Assignment ▸
Go to the line below containing "- 200 Actions Taken" and print exactly from there through the line containing "99 more until our goal of 300", both included. Print nothing else.

Task material ▸
____
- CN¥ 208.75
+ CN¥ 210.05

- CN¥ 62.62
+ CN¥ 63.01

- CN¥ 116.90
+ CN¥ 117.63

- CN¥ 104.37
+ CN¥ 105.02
____
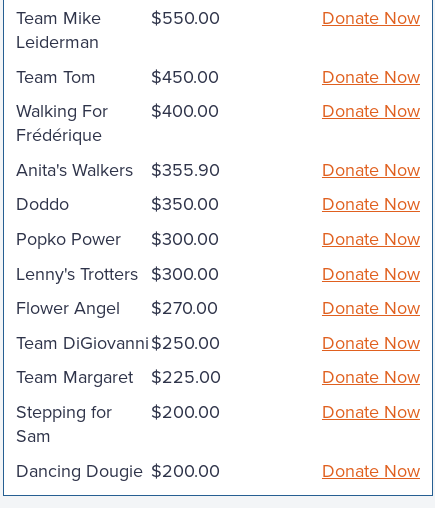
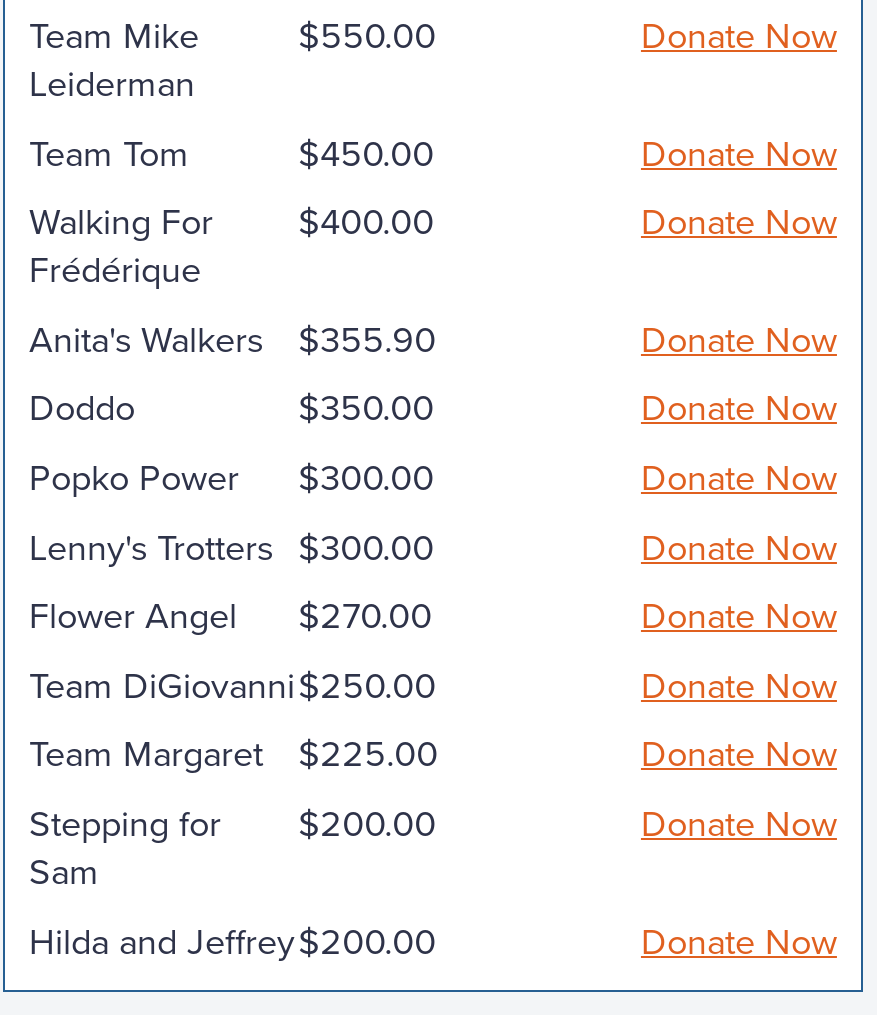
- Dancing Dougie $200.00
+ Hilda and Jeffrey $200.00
____
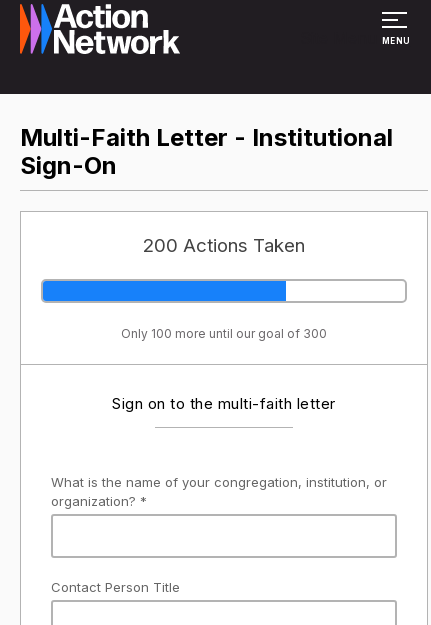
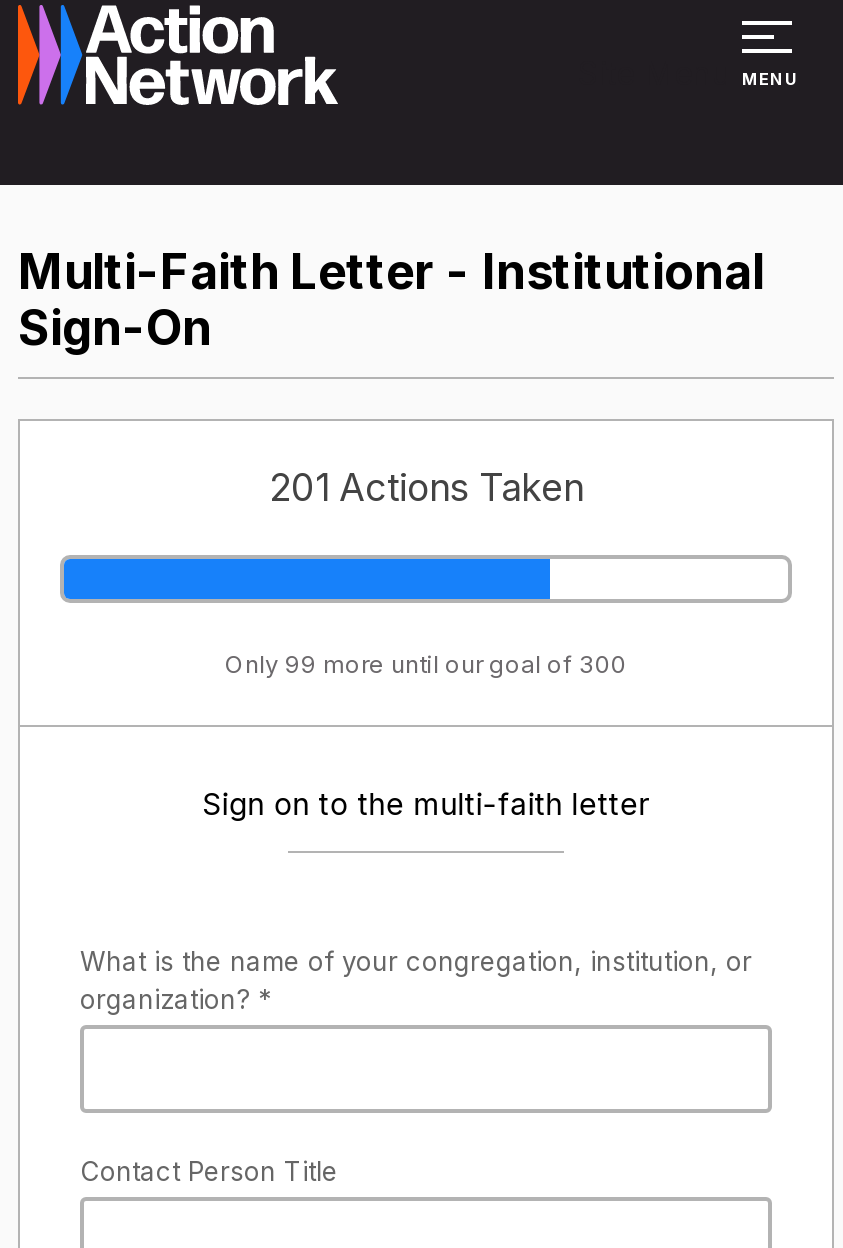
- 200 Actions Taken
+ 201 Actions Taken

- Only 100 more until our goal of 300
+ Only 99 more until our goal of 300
____
Task solution ▸
- 200 Actions Taken
+ 201 Actions Taken

- Only 100 more until our goal of 300
+ Only 99 more until our goal of 300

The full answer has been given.